DATA SUPPLIED: Begin
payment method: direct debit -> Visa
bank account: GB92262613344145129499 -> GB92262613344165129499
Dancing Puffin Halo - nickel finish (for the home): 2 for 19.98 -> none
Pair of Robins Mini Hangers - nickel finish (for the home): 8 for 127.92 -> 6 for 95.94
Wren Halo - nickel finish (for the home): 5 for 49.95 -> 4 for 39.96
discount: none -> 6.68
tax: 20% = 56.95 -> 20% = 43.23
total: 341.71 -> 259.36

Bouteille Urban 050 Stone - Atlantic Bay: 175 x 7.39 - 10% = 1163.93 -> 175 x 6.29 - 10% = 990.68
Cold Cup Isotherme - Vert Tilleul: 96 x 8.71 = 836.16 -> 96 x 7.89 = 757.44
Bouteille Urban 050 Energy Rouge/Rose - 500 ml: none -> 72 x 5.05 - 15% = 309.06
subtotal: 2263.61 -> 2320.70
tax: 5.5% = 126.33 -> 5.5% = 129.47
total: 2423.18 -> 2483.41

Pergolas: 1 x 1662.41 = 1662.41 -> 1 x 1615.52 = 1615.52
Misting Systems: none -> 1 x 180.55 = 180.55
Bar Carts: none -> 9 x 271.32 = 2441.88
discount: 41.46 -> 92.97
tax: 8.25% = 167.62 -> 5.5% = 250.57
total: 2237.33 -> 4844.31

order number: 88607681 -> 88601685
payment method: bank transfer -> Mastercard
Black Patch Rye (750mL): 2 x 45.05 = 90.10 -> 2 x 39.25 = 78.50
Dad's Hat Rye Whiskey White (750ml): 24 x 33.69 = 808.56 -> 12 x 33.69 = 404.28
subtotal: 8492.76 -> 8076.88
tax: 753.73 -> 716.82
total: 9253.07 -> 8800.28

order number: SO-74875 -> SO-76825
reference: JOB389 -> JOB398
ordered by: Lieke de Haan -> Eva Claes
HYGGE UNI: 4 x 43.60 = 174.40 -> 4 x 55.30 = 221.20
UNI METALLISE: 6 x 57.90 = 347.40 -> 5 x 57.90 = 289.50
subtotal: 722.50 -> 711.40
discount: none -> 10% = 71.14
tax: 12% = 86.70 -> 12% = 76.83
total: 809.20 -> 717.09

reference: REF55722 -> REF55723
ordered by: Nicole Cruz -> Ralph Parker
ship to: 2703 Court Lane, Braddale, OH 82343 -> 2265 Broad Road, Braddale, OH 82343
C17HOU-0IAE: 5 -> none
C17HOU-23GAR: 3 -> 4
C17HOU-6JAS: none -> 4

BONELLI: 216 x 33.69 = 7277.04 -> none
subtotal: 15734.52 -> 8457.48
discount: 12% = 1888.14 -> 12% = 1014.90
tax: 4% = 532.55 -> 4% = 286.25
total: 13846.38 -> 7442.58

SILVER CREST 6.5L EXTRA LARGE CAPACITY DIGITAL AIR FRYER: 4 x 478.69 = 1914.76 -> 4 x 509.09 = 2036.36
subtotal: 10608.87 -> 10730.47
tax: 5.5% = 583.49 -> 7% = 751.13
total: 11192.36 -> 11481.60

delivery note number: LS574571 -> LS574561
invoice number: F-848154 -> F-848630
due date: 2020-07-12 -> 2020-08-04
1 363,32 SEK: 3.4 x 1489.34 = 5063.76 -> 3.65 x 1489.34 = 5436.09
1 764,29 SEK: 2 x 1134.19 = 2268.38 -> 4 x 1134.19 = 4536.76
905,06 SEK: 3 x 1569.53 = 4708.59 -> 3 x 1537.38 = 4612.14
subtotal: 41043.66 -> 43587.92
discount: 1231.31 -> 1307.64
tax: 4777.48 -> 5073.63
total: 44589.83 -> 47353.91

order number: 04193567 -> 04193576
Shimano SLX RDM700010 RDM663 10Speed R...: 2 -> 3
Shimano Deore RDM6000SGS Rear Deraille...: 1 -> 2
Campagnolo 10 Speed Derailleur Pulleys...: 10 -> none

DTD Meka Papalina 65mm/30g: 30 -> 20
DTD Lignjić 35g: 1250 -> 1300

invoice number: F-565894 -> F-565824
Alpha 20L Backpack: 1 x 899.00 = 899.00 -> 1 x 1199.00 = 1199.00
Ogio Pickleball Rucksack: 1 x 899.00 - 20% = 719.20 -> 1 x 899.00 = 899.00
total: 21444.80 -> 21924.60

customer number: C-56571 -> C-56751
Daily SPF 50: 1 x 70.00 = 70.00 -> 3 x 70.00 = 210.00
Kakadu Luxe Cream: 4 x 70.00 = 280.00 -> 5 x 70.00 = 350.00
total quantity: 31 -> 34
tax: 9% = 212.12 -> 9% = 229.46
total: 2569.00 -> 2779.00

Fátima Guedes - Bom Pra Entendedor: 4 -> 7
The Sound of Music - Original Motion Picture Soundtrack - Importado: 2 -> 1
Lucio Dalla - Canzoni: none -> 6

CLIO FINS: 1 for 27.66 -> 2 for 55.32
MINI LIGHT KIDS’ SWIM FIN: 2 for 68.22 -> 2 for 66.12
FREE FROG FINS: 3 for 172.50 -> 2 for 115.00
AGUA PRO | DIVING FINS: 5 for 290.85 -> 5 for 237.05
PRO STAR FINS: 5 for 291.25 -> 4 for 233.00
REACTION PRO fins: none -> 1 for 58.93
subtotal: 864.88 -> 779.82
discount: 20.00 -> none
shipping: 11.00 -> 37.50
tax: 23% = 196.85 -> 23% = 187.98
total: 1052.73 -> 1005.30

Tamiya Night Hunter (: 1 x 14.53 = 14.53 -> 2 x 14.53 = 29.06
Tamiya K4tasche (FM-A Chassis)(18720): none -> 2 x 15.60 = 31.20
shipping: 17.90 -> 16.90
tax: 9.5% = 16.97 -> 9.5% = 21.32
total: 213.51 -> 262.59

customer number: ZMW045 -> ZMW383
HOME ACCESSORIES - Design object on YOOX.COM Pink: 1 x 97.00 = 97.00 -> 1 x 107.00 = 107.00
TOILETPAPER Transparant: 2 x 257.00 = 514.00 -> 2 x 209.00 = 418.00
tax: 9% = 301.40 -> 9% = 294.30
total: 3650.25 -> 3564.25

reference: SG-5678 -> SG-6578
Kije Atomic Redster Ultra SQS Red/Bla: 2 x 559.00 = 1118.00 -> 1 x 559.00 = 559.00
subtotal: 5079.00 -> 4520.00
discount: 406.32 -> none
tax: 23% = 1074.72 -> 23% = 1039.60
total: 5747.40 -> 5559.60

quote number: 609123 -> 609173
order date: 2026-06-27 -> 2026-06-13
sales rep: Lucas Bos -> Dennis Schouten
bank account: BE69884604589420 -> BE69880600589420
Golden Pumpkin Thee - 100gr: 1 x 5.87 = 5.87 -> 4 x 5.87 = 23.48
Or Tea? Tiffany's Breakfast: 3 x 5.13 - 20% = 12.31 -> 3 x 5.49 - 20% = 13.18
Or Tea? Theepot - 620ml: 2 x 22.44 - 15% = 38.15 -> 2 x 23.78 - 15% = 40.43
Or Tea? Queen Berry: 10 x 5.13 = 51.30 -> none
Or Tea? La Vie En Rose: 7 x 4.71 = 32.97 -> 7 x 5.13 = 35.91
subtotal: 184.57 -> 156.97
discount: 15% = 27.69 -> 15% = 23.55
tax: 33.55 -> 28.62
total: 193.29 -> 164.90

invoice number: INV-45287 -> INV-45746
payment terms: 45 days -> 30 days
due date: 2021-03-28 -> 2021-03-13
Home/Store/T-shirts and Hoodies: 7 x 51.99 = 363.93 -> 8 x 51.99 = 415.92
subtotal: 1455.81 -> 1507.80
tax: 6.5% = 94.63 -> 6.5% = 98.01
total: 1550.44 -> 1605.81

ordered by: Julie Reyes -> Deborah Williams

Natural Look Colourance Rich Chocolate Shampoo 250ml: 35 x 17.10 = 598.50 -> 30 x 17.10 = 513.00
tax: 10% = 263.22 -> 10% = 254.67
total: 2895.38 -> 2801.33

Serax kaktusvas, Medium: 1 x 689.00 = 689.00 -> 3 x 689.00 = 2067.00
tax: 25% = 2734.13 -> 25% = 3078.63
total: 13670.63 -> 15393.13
DATA SUPPLIED: End
> _INSTRUCTIONS TO FOLLOW_: Pick out and copy the lines of the entries that hold the string "Rose".

> _EXERCISE OUTPUT_:
Bouteille Urban 050 Energy Rouge/Rose - 500 ml: none -> 72 x 5.05 - 15% = 309.06
Or Tea? La Vie En Rose: 7 x 4.71 = 32.97 -> 7 x 5.13 = 35.91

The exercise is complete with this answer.